Meu caro amigo e confrade José Mário.
Inicio agradecendo a sua participação, mesmo estando distante, no meu curso, Uma Introdução a Os Lusíadas, programado para dois sábados (21 e 28/09), num total de seis horas-aula, aberto a qualquer público interessado e ministrado no âmbito de nossa Academia Paraibana de Letras, patrocinadora do evento, em comemoração ao quinto centenário de nascimento de Luís Vaz de Camões.

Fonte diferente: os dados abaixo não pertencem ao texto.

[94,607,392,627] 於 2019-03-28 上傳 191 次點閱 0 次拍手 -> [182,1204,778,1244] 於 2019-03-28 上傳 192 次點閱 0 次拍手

Expresso, igualmente ao amigo, o meu respeito ao mestre Massaud Moisés, cujos ensinamentos, espraiados em vários livros, foi fundamental na formação de inumeráveis professores Brasil afora. É exatamente o respeito que tenho por ele, que me leva à reflexão sobre o que ele escreveu e que você trouxe à tona, tendo como tema o episódio do Velho do Restelo (Canto IV, estrofes 94-104), o famoso “velho de aspeito venerando”, “cum saber só de experiências feito” (excepcional decassílabo sáfico!). E, pondo-me ao seu lado, ouso discordar do mestre Massaud. Atente, meu amigo, que ouso discordar, mas não invalidar in totum a reflexão crítica feita.
Não há dúvida de que o discurso do Velho do Restelo tem na sua origem um recurso retórico, cuja substância invectiva não será observada, pois, se assim o fosse, o poema não existiria, tendo em vista que a condenação ao projeto expansionista português, à época, determinaria a inexistência do poema, cujo intento, bem explícito na sua Proposição (Canto I, estrofes 1-3), é cantar “as memórias gloriosas/ Daqueles reis que foram dilatando/A Fé e o Império”. O discurso, no entanto, não se exaure na sua forma retórica.

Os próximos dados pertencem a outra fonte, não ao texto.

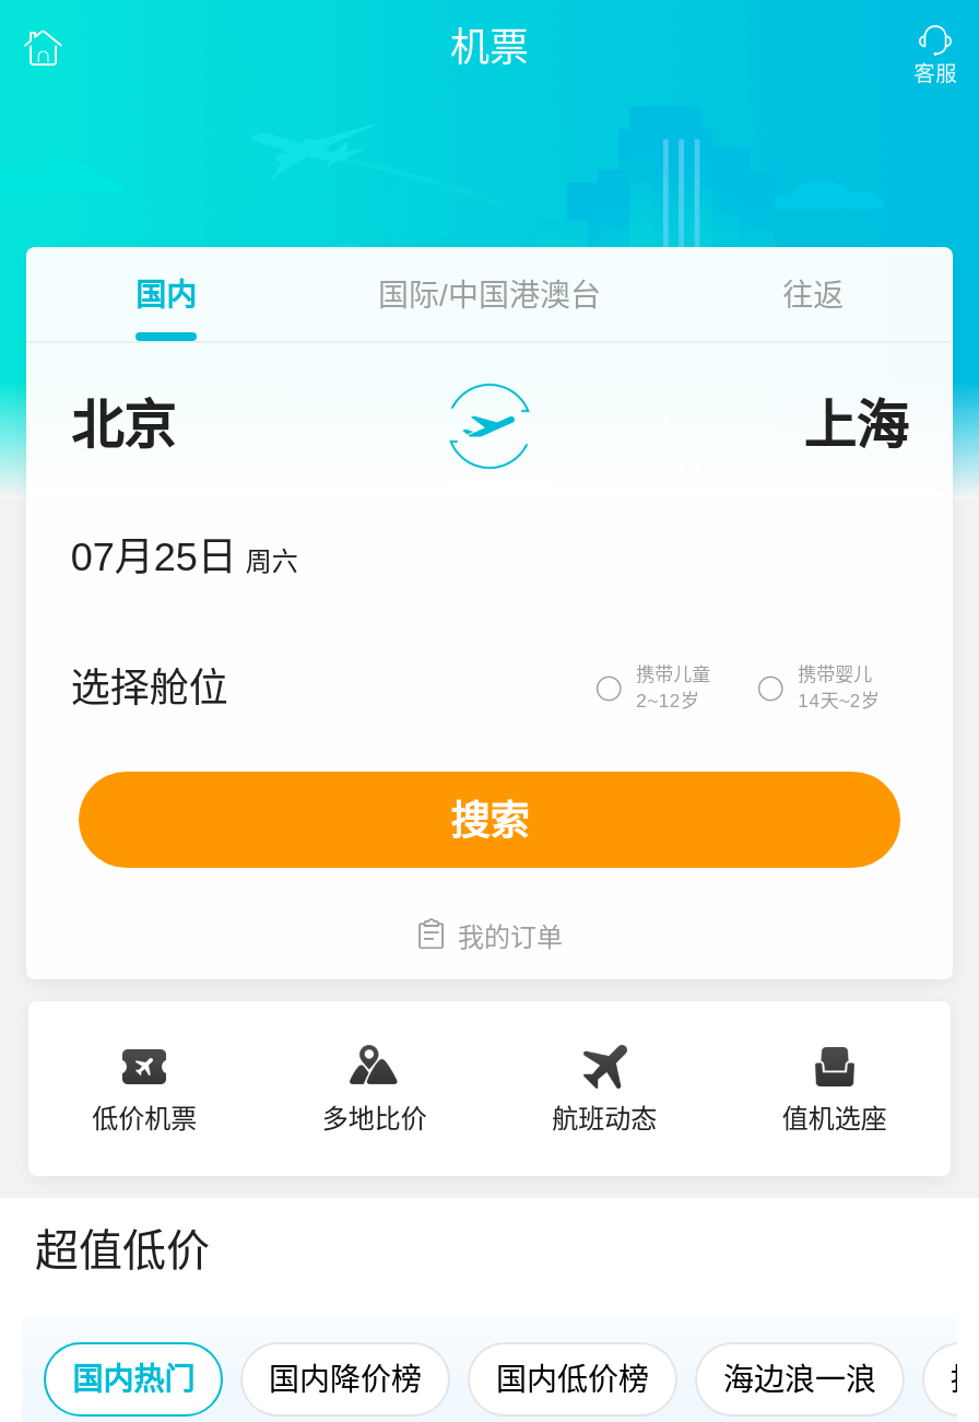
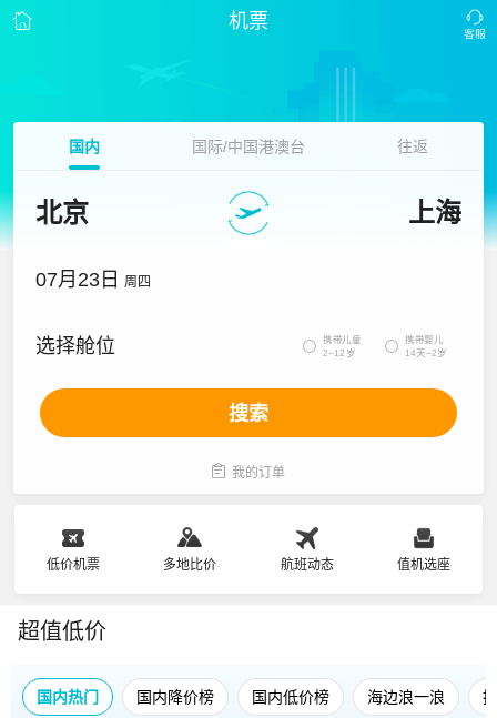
[71,536,298,579] 07月25日 周六 -> [36,269,151,291] 07月23日 周四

A nossa discordância, sua e minha, ao mestre Massaud, está na definição, um tanto superficial, de “vociferação inútil”, às duras palavras do velho, em um momento de grande tensão no poema, diante de tanta dor na partida para uma difícil empreitada, nunca antes tentada pelos lusitanos, separando famílias e empregando um grande cabedal de recursos, num projeto arriscado, que, deliberadamente, ignora o perigo real próximo a Portugal: o Ismaelita, numa alusão aos mouros e a sua religião islâmica, recentemente expulsos da Península Ibérica, após ali passarem 8 séculos, como invasores (711-1492).
Vejo o discurso contundente do Velho do Restelo, mais como a voz sábia, proveniente do já citado “saber só de experiências feito” (estrofe 94, 7), que o credencia a fazer a advertência ao projeto marítimo. É a voz sábia que se levanta não querendo deter o progresso ou a necessária expansão marítima, mas chamar a atenção para o perigo e para a inconsistência da Fama e da Glória, que dariam uma discutível Honra, vez que tudo está movido pela vaidade, pela ambição, pela ganância, pela prepotência, tão bem sintetizadas nos versos iniciais da famosa invectiva: “– Ó Glória de mandar, ó vã cobiça/Desta Vaidade a quem chamamos Fama!” (IV, 95, 1-2).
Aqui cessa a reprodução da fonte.